Structured diff data
<<<<

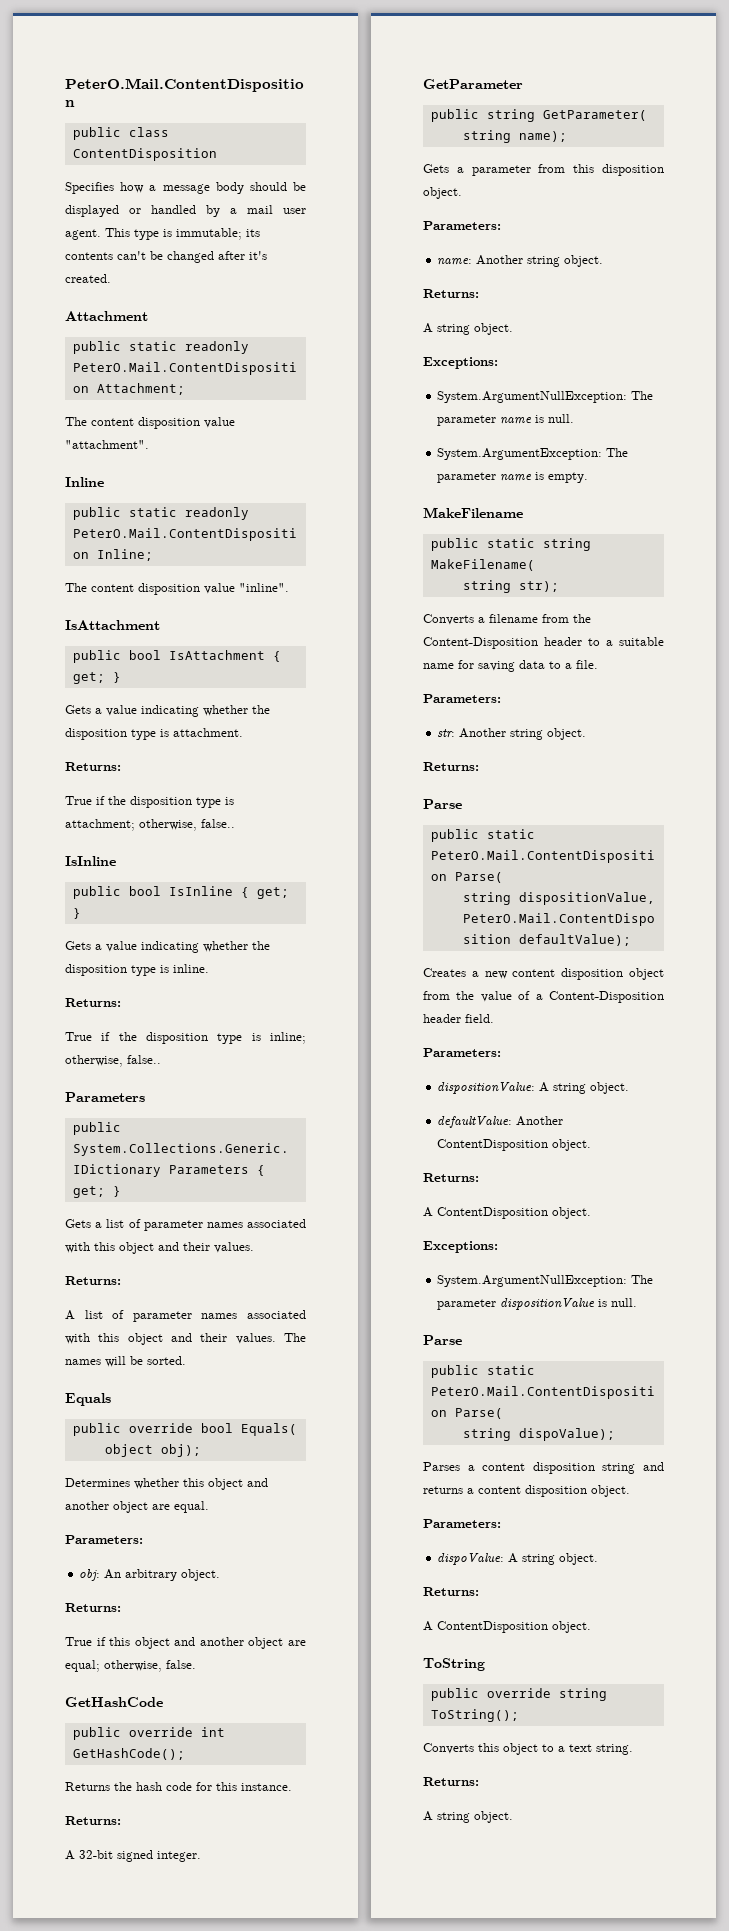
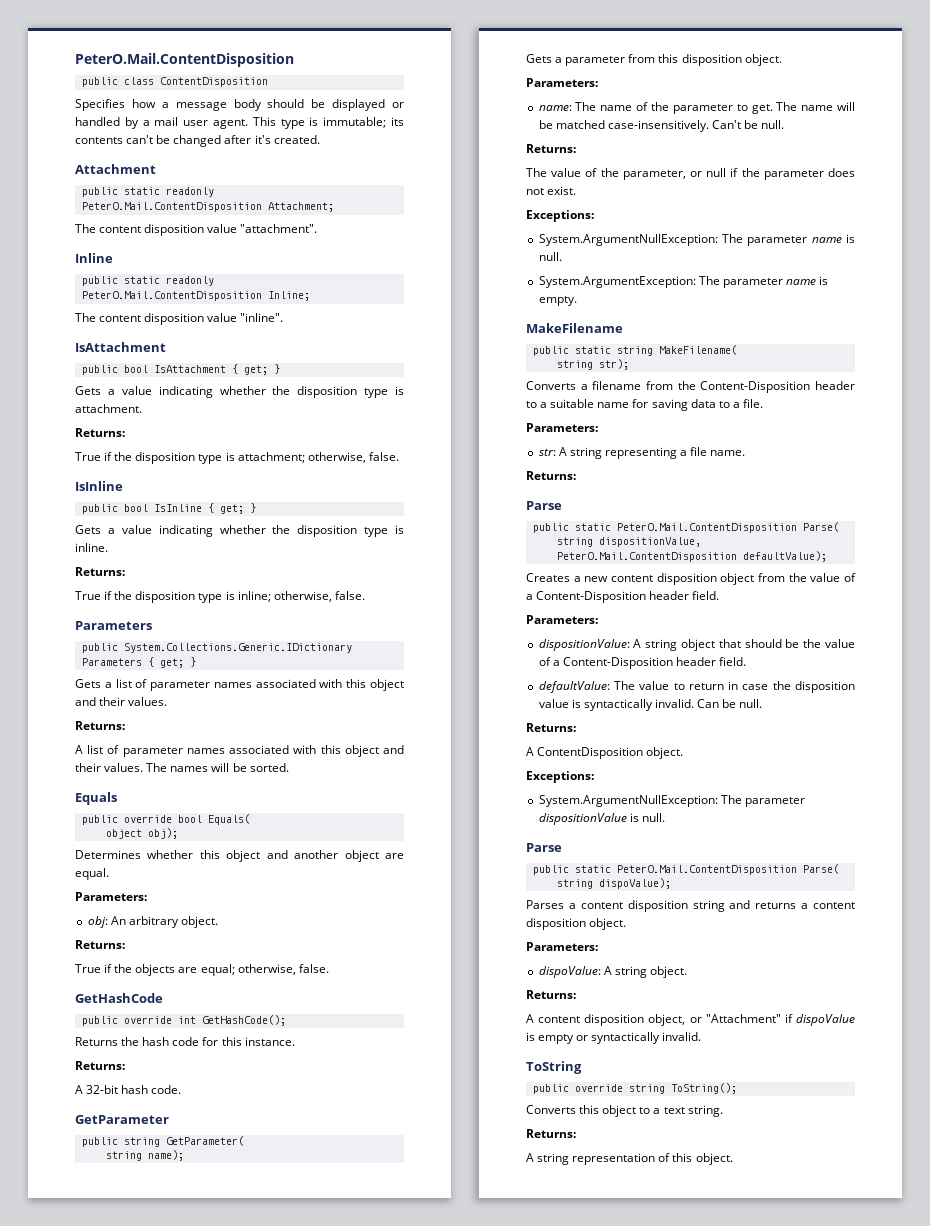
[201,819,235,828] false.. -> [368,452,399,461] false.
[127,1055,161,1064] false.. -> [334,591,365,600] false.
[109,1637,284,1649] this object and another object -> [114,964,176,976] the objects
[117,1850,201,1862] signed integer. -> [121,1085,182,1094] hash code.
[476,255,604,267] [423,289,479,298] [423,323,513,335] Another string object. // Returns: // A string object. -> [575,102,855,114] [538,120,785,132] [526,144,576,153] [526,168,855,180] [526,186,577,195] The name of the parameter to get. The name will be matched case-insensitively. Can't be null. // Returns: // The value of the parameter, or null if the parameter does not exist.
[459,728,587,740] Another string object. -> [558,447,746,459] A string representing a file name.
[590,1082,630,1094] [437,1116,564,1128] [437,1139,592,1151] object. // defaultValue: Another ContentDisposition object. -> [681,639,855,651] [538,657,747,669] [538,681,855,693] [538,699,763,711] object that should be the value of a Content-Disposition header field. // defaultValue: The value to return in case the disposition value is syntactically invalid. Can be null.
[437,1621,591,1633] ContentDisposition object. -> [538,1014,855,1026] [526,1032,702,1044] content disposition object, or "Attachment" if dispoValue is empty or syntactically invalid.
(470, 1817) none -> [572,1153,693,1165] representation of this

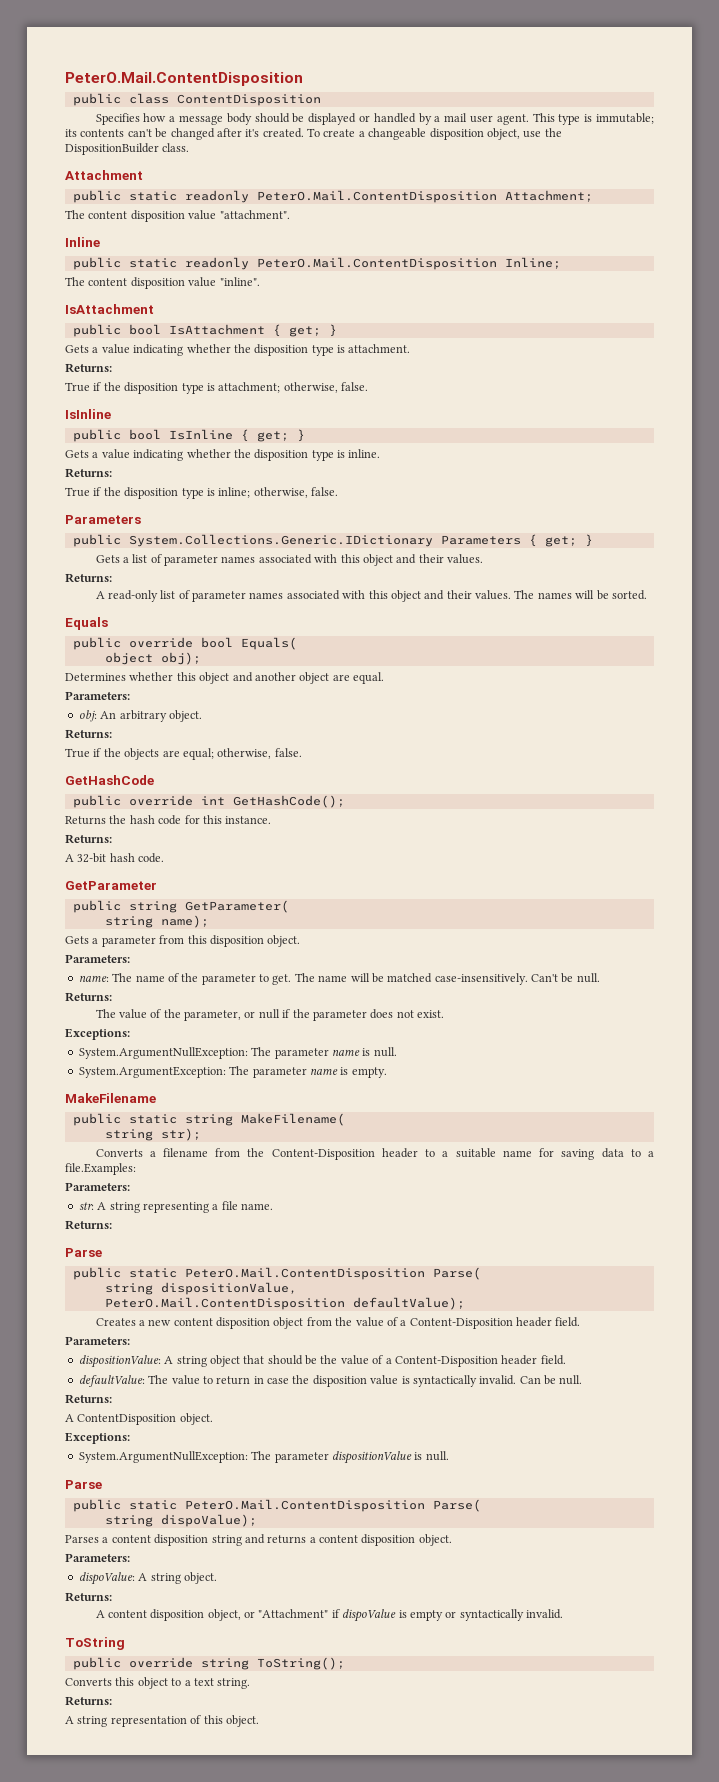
(320, 139) none -> [307,128,562,140] [65,143,190,155] To create a changeable disposition object, use the DispositionBuilder class.
(83, 749) none -> [107,590,158,602] read-only
[742,399,763,408] file. -> [65,1163,136,1175] file.Examples:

>>>>

> **Assigned task**: Identify the lines above that contain the word "syntactically", then copy them.

> **Completed exercise**:
[590,1082,630,1094] [437,1116,564,1128] [437,1139,592,1151] object. // defaultValue: Another ContentDisposition object. -> [681,639,855,651] [538,657,747,669] [538,681,855,693] [538,699,763,711] object that should be the value of a Content-Disposition header field. // defaultValue: The value to return in case the disposition value is syntactically invalid. Can be null.
[437,1621,591,1633] ContentDisposition object. -> [538,1014,855,1026] [526,1032,702,1044] content disposition object, or "Attachment" if dispoValue is empty or syntactically invalid.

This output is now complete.